As mentioned above, reports on prevalence, treatment, and outcome of infants with extracerebral fluid collections are difficult to reconcile, given that many different terms were used to describe the same fluid collections, or alternatively different collections were lumped together under the same name. For example, lumping infants with subdural collections and hydrocephalus with the more benign subarachnomegaly was common; in large part this was due to difficulties discerning the various fluid collections by ultrasound and CT. Clearly, infants with enlarged subarachnoid spaces (“subarachnomegaly” or “benign enlargement of the subarachnoid spaces of infancy”) represent a different population; thus, the old terms of “benign subdural collections of infancy” (16) and “idiopathic external hydrocephalus” (06) should be abandoned. Proposed mechanisms for enlargement of the subarachnoid space include reduced CSF uptake due to immaturity of the arachnoid granulations and disproportionate growth of the skull faster than the brain (38; 32). Another study gives a different hypothesis based on the finding that subarachnoid space fluid diffusivity is reduced in patients with enlarged subarachnoid spaces of infancy. Whitehead and colleagues suggest there is an unbalanced osmotic/hydrostatic pressure in the frontotemporal subarachnoid spaces that is leading to the development of symptoms (101). Sainz and colleagues hypothesized that venous hypertension resulting in increased intracranial pressure, acceleration of head growth, and resulting enlargement of the cortical subarachnoid is a possible source for enlargement of the subarachnoid spaces (82). There is also a genetic component as it is much more prevalent in infants whose parents have large heads (06; 30; 44). Benign familial macrocephaly is thought to be inherited in an autosomal dominant fashion and is diagnosed by macrocephaly in multiple family members without a primary cause, such as hydrocephalus, or genetic or metabolic causes, such as achondroplasia, fragile X, and others (10; 26). Reports of enlarged arachnoid spaces in twins and triplets support the autosomal dominant inheritance of this condition (23; 19; 33).

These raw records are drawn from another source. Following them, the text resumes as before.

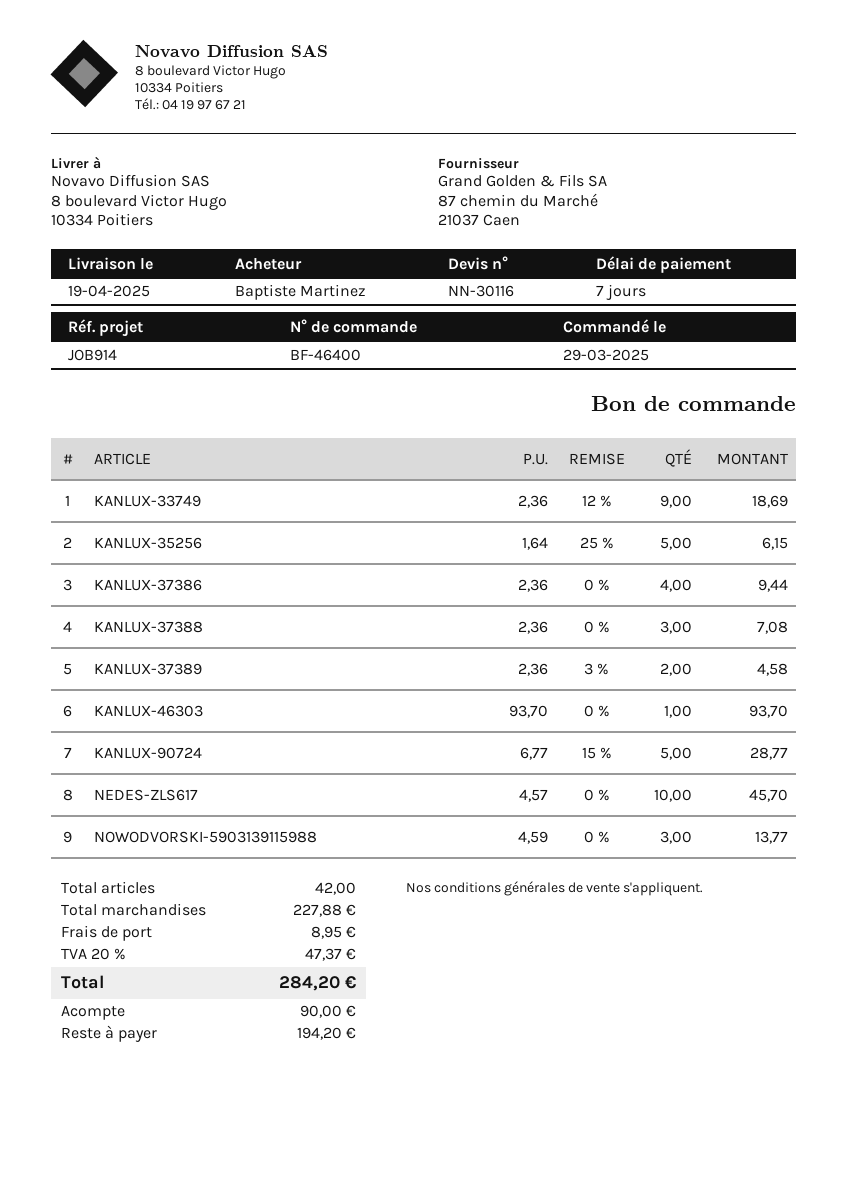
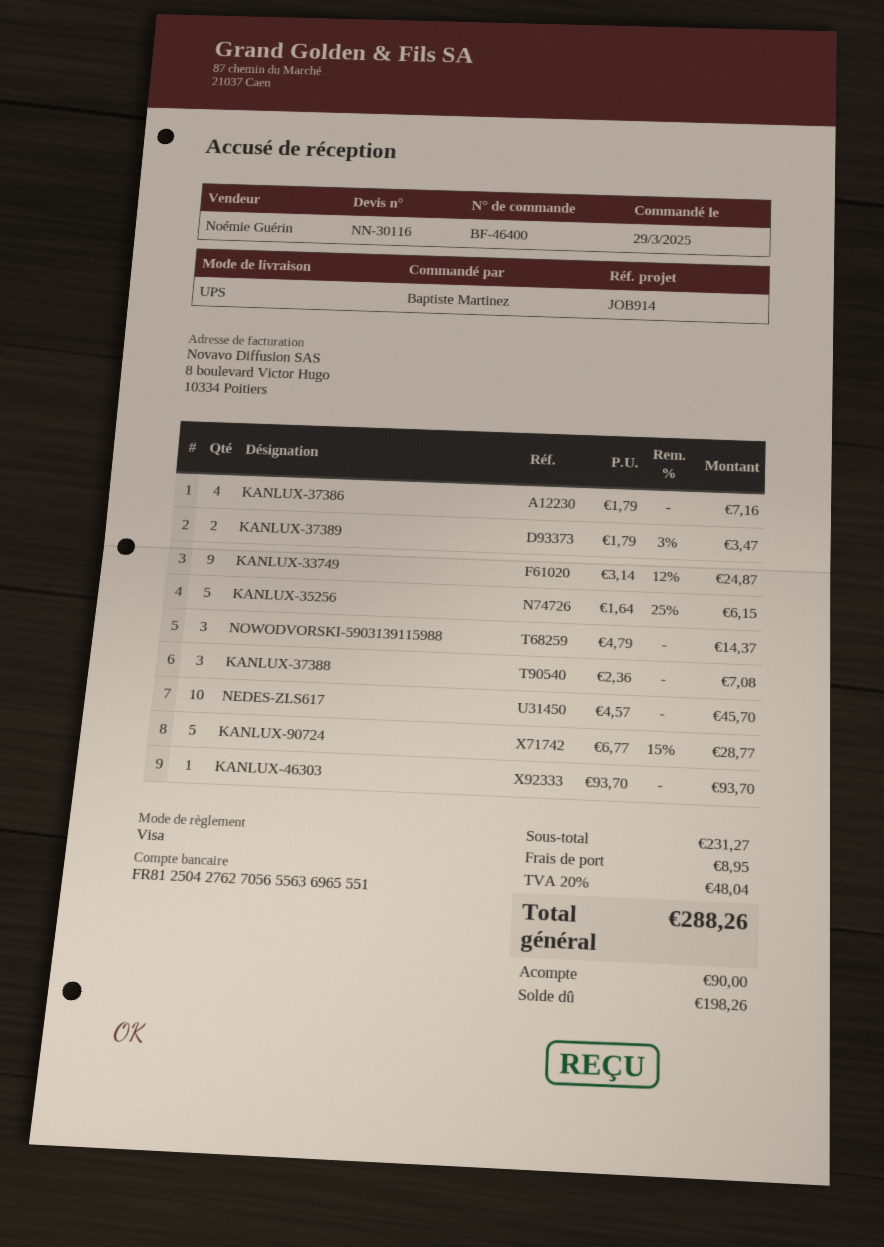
KANLUX-33749: 9 x 2.36 - 12% = 18.69 -> 9 x 3.14 - 12% = 24.87
KANLUX-37386: 4 x 2.36 = 9.44 -> 4 x 1.79 = 7.16
KANLUX-37389: 2 x 2.36 - 3% = 4.58 -> 2 x 1.79 - 3% = 3.47
NOWODVORSKI-5903139115988: 3 x 4.59 = 13.77 -> 3 x 4.79 = 14.37
subtotal: 227.88 -> 231.27
tax: 20% = 47.37 -> 20% = 48.04
total: 284.20 -> 288.26
balance: 194.20 -> 198.26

Accumulation of fluid in the subarachnoid space is common because it is a real space; however, the subdural space in actually a misnomer because it is only a potential space, and fluid collection into this space is always abnormal (55). Acute subdural hematomas are almost always due to trauma and derive from bleeding from disrupted bridging veins. Subdurals can be composed of blood or may be a mixture containing CSF if the arachnoid membrane is torn. This blood coagulates and clots and is slowly resorbed; this evolving mixture of resorption products has been called various names in the literature (eg, subdural hematoma, chronic subdural, subdural hygroma, subdural effusion, subdural hemorrhage, and hygroma), but in principle they are all variants of chronic subdural hematoma. Acutely, the protein content is high, but over time it progresses to look like CSF on MRI. If the fluid becomes purulent during this process, it is then referred to as subdural empyema (32; 14).

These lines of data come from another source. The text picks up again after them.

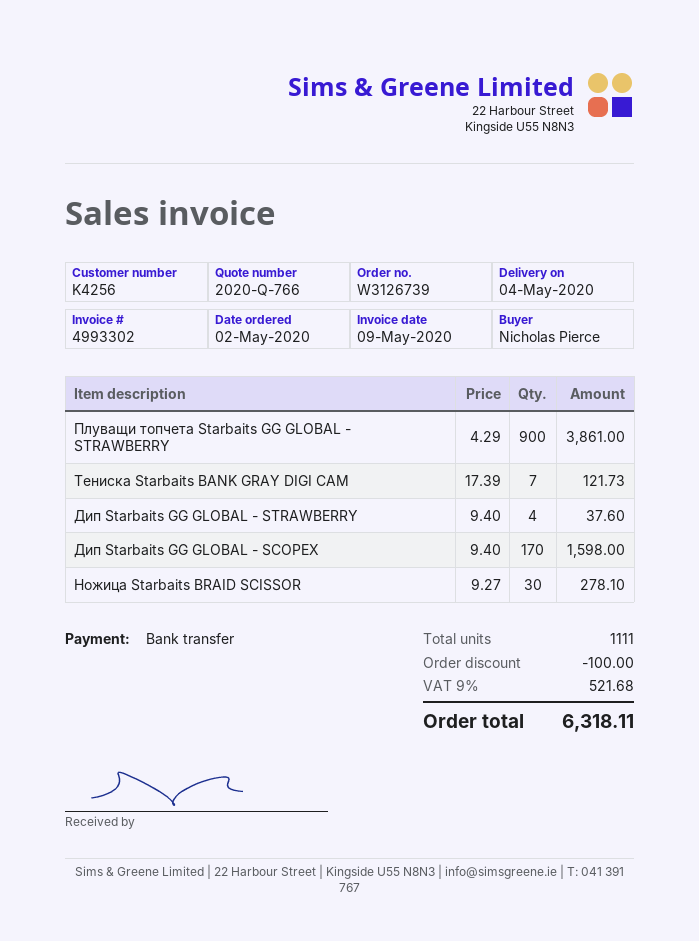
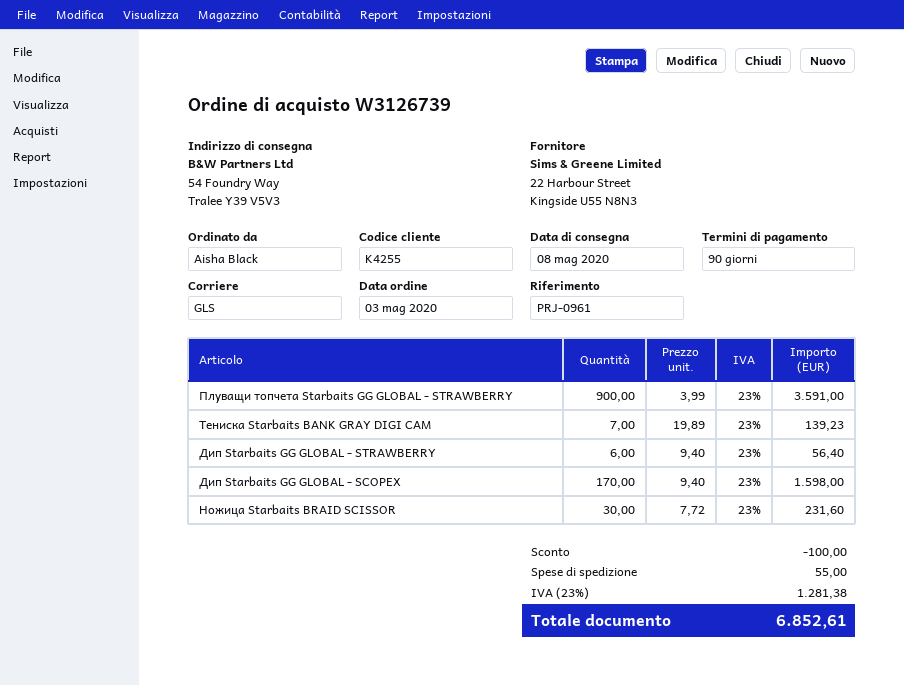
order date: 2020-05-02 -> 2020-05-03
delivery date: 2020-05-04 -> 2020-05-08
customer number: K4256 -> K4255
ordered by: Nicholas Pierce -> Aisha Black
Плуващи топчета Starbaits GG GLOBAL - STRAWBERRY: 900 x 4.29 = 3861.00 -> 900 x 3.99 = 3591.00
Тениска Starbaits BANK GRAY DIGI CAM: 7 x 17.39 = 121.73 -> 7 x 19.89 = 139.23
Дип Starbaits GG GLOBAL - STRAWBERRY: 4 x 9.40 = 37.60 -> 6 x 9.40 = 56.40
Ножица Starbaits BRAID SCISSOR: 30 x 9.27 = 278.10 -> 30 x 7.72 = 231.60
shipping: none -> 55.00
tax: 9% = 521.68 -> 23% = 1281.38
total: 6318.11 -> 6852.61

It is worth noting that enlargement of the subarachnoid space has been reported to be associated with a higher risk for subdural hematoma after minor head trauma, postulated to be due to increased venous stretching (43; 51; 73; 76; 80; 38; 35). However, it has also been argued that enlargement of the space reduces relative brain and skull displacement and, thus, is actually protective (79). Subdural hematoma has also been suggested to occur spontaneously in the setting of subarachnomegaly, macrocrania, or severe dehydration (99). A theoretical basis for acute subdural hematomas after trauma is stretching of traversing cortical veins and their known vulnerability in the subdural space (104; 73). Alternatively, those occurring spontaneously have been proposed as secondary to the bleeding from the inner dural plexus, which is prominent during infancy and then undergoes regression (55). Also, glutaric aciduria type I can present with bilateral subdural hematomas and macrocephaly. This condition is usually symptomatic, in contrast to the asymptomatic presentation of benign enlargement of subarachnoid spaces (13; 72; 14).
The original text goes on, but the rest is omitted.